_WHAT THE TASK ASKS_: The full listing below should be repeated exactly.

_GIVEN ENTRIES_:
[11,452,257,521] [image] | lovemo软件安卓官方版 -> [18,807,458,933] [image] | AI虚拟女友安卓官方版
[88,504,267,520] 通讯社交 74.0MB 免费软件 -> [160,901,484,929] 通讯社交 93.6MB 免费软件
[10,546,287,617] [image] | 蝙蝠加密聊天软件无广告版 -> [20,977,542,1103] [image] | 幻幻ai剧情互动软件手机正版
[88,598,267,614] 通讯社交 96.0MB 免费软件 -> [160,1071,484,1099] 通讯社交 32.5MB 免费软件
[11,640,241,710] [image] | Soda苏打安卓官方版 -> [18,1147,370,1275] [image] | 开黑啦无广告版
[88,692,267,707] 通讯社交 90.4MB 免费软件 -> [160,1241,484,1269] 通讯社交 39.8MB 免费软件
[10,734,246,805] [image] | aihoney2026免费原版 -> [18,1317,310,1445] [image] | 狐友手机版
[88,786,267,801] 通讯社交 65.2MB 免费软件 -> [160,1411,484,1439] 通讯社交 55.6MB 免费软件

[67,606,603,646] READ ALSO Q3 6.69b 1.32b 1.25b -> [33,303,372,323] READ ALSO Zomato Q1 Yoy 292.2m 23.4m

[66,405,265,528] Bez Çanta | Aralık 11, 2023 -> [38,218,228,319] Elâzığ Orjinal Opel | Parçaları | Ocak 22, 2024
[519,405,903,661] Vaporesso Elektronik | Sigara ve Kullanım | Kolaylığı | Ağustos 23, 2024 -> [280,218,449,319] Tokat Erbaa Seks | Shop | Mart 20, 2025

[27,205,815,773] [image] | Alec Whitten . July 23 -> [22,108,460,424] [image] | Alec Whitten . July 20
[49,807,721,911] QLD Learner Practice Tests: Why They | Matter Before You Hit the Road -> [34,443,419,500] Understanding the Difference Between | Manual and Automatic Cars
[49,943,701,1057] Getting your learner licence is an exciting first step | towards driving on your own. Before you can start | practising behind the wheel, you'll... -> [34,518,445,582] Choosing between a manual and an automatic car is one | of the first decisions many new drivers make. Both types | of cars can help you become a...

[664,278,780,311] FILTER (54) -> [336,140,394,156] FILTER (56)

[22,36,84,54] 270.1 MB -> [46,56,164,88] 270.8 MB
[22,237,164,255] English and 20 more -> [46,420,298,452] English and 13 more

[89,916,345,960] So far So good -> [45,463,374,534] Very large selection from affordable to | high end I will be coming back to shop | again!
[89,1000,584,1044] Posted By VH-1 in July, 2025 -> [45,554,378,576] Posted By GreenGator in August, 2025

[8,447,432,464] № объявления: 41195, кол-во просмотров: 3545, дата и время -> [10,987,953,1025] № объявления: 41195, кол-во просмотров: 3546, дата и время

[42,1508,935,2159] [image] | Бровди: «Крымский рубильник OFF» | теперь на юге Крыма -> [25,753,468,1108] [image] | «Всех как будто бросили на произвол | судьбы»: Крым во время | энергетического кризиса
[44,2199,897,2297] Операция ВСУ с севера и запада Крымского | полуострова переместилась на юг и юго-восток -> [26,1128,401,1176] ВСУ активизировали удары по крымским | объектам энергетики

_WRITTEN RESPONSE_:
[11,452,257,521] [image] | lovemo软件安卓官方版 -> [18,807,458,933] [image] | AI虚拟女友安卓官方版
[88,504,267,520] 通讯社交 74.0MB 免费软件 -> [160,901,484,929] 通讯社交 93.6MB 免费软件
[10,546,287,617] [image] | 蝙蝠加密聊天软件无广告版 -> [20,977,542,1103] [image] | 幻幻ai剧情互动软件手机正版
[88,598,267,614] 通讯社交 96.0MB 免费软件 -> [160,1071,484,1099] 通讯社交 32.5MB 免费软件
[11,640,241,710] [image] | Soda苏打安卓官方版 -> [18,1147,370,1275] [image] | 开黑啦无广告版
[88,692,267,707] 通讯社交 90.4MB 免费软件 -> [160,1241,484,1269] 通讯社交 39.8MB 免费软件
[10,734,246,805] [image] | aihoney2026免费原版 -> [18,1317,310,1445] [image] | 狐友手机版
[88,786,267,801] 通讯社交 65.2MB 免费软件 -> [160,1411,484,1439] 通讯社交 55.6MB 免费软件

[67,606,603,646] READ ALSO Q3 6.69b 1.32b 1.25b -> [33,303,372,323] READ ALSO Zomato Q1 Yoy 292.2m 23.4m

[66,405,265,528] Bez Çanta | Aralık 11, 2023 -> [38,218,228,319] Elâzığ Orjinal Opel | Parçaları | Ocak 22, 2024
[519,405,903,661] Vaporesso Elektronik | Sigara ve Kullanım | Kolaylığı | Ağustos 23, 2024 -> [280,218,449,319] Tokat Erbaa Seks | Shop | Mart 20, 2025

[27,205,815,773] [image] | Alec Whitten . July 23 -> [22,108,460,424] [image] | Alec Whitten . July 20
[49,807,721,911] QLD Learner Practice Tests: Why They | Matter Before You Hit the Road -> [34,443,419,500] Understanding the Difference Between | Manual and Automatic Cars
[49,943,701,1057] Getting your learner licence is an exciting first step | towards driving on your own. Before you can start | practising behind the wheel, you'll... -> [34,518,445,582] Choosing between a manual and an automatic car is one | of the first decisions many new drivers make. Both types | of cars can help you become a...

[664,278,780,311] FILTER (54) -> [336,140,394,156] FILTER (56)

[22,36,84,54] 270.1 MB -> [46,56,164,88] 270.8 MB
[22,237,164,255] English and 20 more -> [46,420,298,452] English and 13 more

[89,916,345,960] So far So good -> [45,463,374,534] Very large selection from affordable to | high end I will be coming back to shop | again!
[89,1000,584,1044] Posted By VH-1 in July, 2025 -> [45,554,378,576] Posted By GreenGator in August, 2025

[8,447,432,464] № объявления: 41195, кол-во просмотров: 3545, дата и время -> [10,987,953,1025] № объявления: 41195, кол-во просмотров: 3546, дата и время

[42,1508,935,2159] [image] | Бровди: «Крымский рубильник OFF» | теперь на юге Крыма -> [25,753,468,1108] [image] | «Всех как будто бросили на произвол | судьбы»: Крым во время | энергетического кризиса
[44,2199,897,2297] Операция ВСУ с севера и запада Крымского | полуострова переместилась на юг и юго-восток -> [26,1128,401,1176] ВСУ активизировали удары по крымским | объектам энергетики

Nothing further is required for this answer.